It then took about 10 years to make the now-famous AMANDA experiment work. Construction of the Antarctic Muon and Neutrino Detector Array was a sort of proof of concept for IceCube. The first detector string for AMANDA went down into South Pole ice in 1993. Four years later, AMANDA recorded the first-ever precision map of a high-energy neutrino event.

Halzen waxed eloquently about the event in an essay he wrote for the New York Academy of Science in 1999. The anthology series Best American Science Writing re-published the story in 2000. Halzen wrote:

“At five in the morning on October 12, 1997, the diagram told us, a neutrino — one of nature’s smallest and most elusive elementary particles — had entered the earth in the middle of the Pacific Ocean, between Midway Island and the Aleutians, hurtled straight through the planet, and collided head-on with a proton on the underside of the Antarctic ice. Two kilometers beneath the surface, our grid of photomultipliers had picked up a subatomic spark from that collision as it flew upward through the ice and flared past them for about a microsecond.
“The end result, abstracted on a computer screen, would have seemed unremarkable to most people. But to us it was the sole trace of a particle that had traversed vast distances to reach us, perhaps a remnant of one of the most spectacular events in the universe. More to the point, it was the first concrete proof that AMANDA worked — that it could help map the distant depths of space, thereby perhaps resolving some of the most heated controversies in physics. Later, when I e-mailed the diagram to our collaborators, one of them wrote back: ‘This is why I’ve spent five years of my life on this project.’”

Halzen has devoted more than two decades of his life to chasing the elusive neutrinos through polar ice, with two years to go before the IceCube construction phase is complete. It’s only a matter of time at this point before the long struggle is over. It wasn’t always a fait accompli.

“I thought this project was over many times over the last 20 years,” Halzen confides.

The science is the relatively easy part. IceCube digitizes the signals from the high-tech DOMs, which makes it easier to analyze the data. In theory, Halzen could run the experiment from a laptop in his office. But technical glitches, software meltdowns, will always require a couple of people to be on the Ice even after the detector is finished in 2011.

One of the biggest obstacles was the technology to construct the detector. Specifically, the challenge was building the hotwater drill, which burns a hole about 2.5 kilometers deep. The hose alone weighs more than 12,000 tons. It’s not something you find sitting on the shelf at the corner hardware store.

“The drilling was the most exciting part, I must say. You realize that you don’t go buy a drill somewhere. Nobody builds that stuff. You can’t start your own business and do this. You have to go to experts and convince them,” Halzen explains.

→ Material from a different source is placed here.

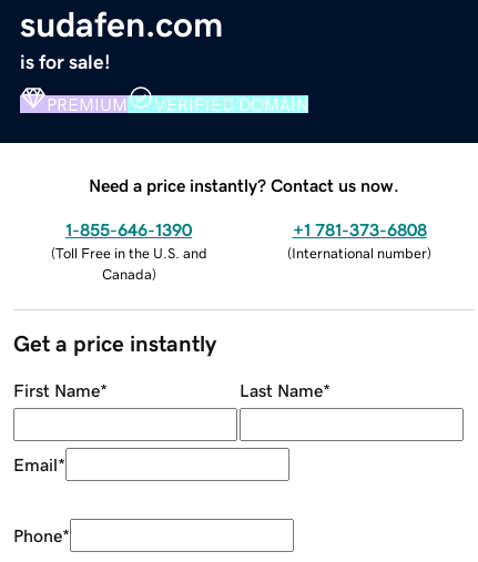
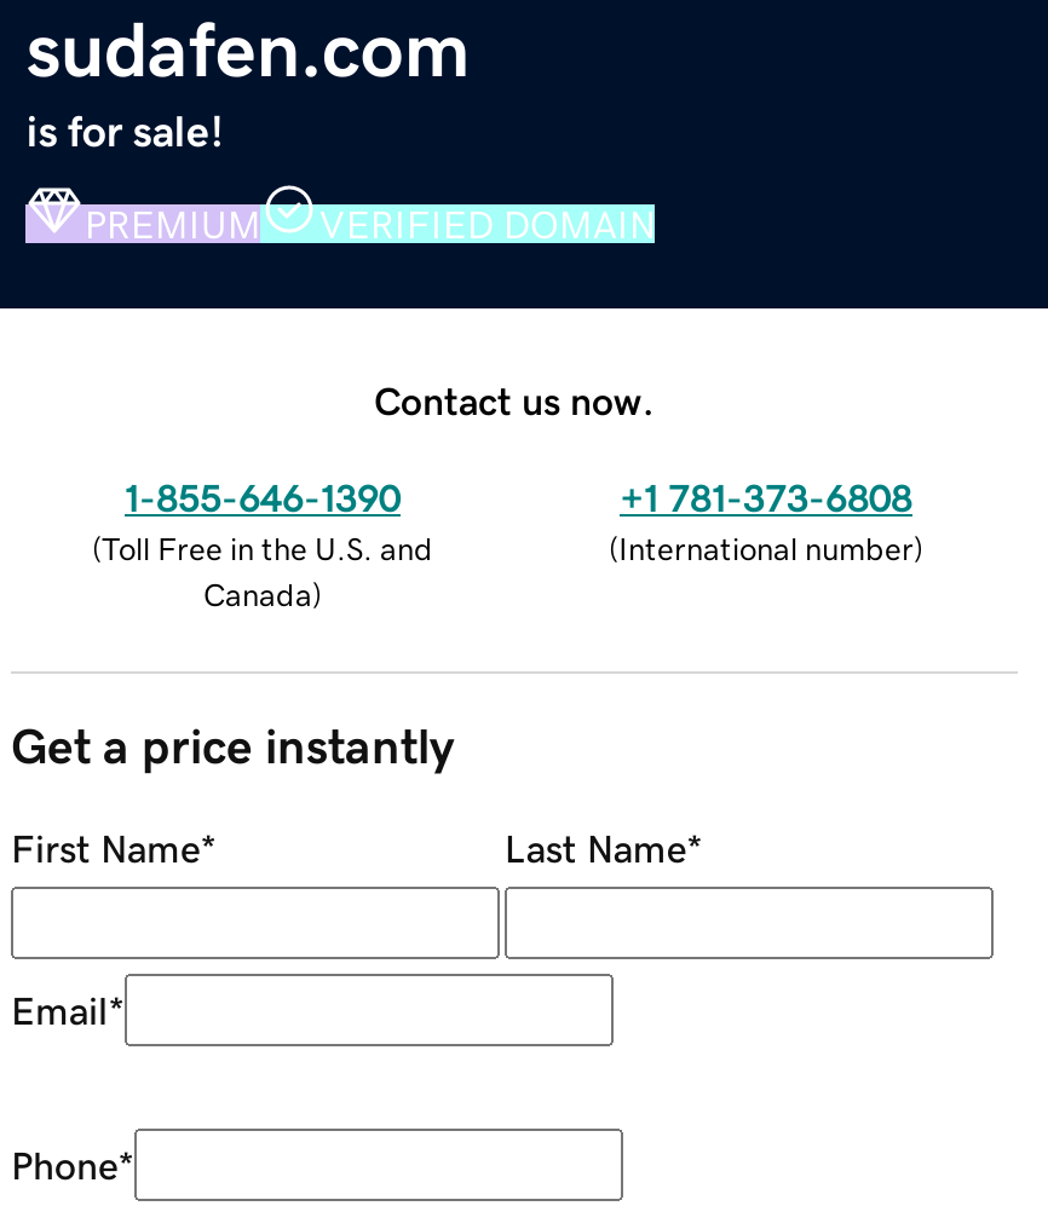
[89,176,399,194] Need a price instantly? Contact us now. -> [374,380,655,419] Contact us now.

In the end, only one company in the world, in Italy, had the expertise to build a hose for that drill. The Physical Sciences Laboratory at the University of Wisconsin-Madison built the drill itself.

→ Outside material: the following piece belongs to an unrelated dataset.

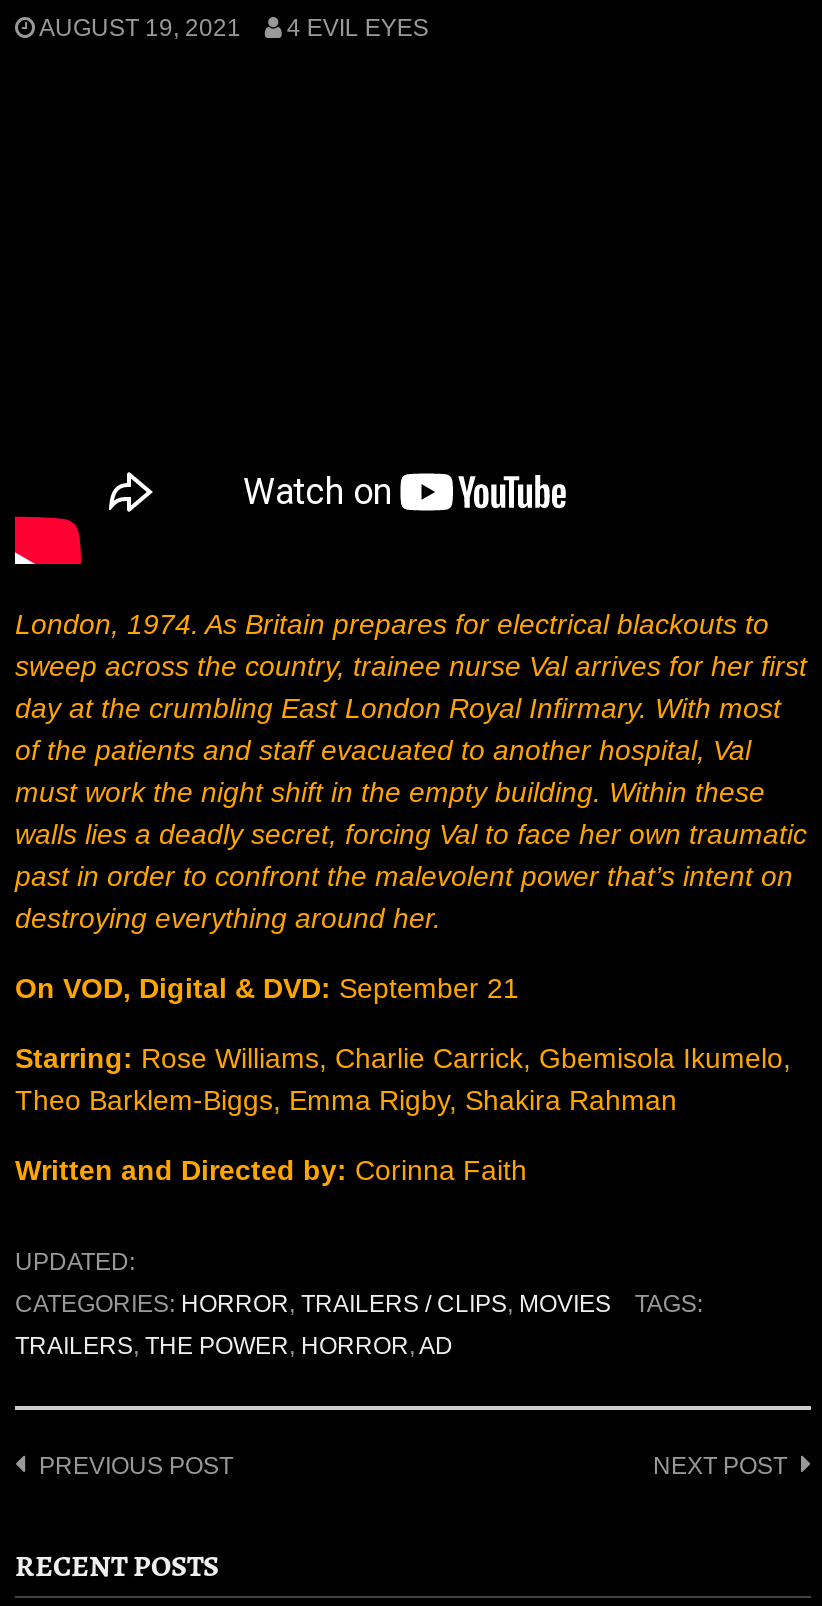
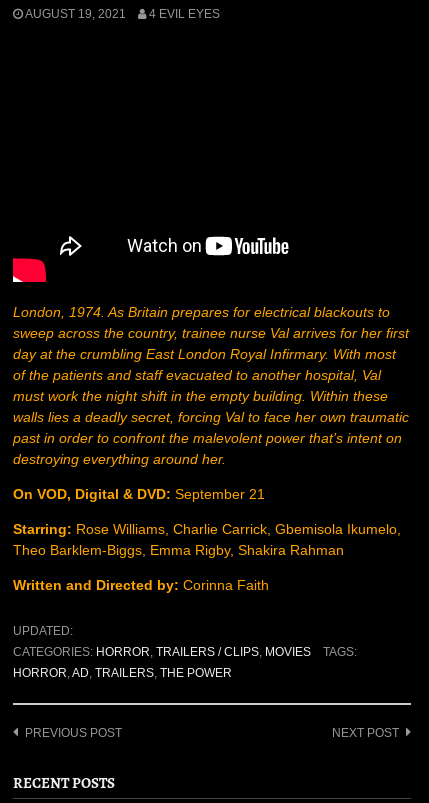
[15,1333,453,1361] TRAILERS, THE POWER, HORROR, AD -> [13,666,232,680] HORROR, AD, TRAILERS, THE POWER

“It’s exciting working on a practical problem like this when you spent your life working on particle physics,” Halzen adds. That was another hurdle in convincing the NSF and peers that the project could work. Some balked at putting a theoretician in control of such an unwieldy experiment. Halzen admits he had his own doubts.

“It’s the biggest project ever done out of a university. In fact, a lot of people thought we couldn’t do it.

“They thought I was crazy. Who can blame them? … I was actually looking for someone who could actually do this,” he recalls. A mathematician turned theoretical physicist — this was the 1960s and the thing to do at the time — Halzen says today he would have gone into cosmology.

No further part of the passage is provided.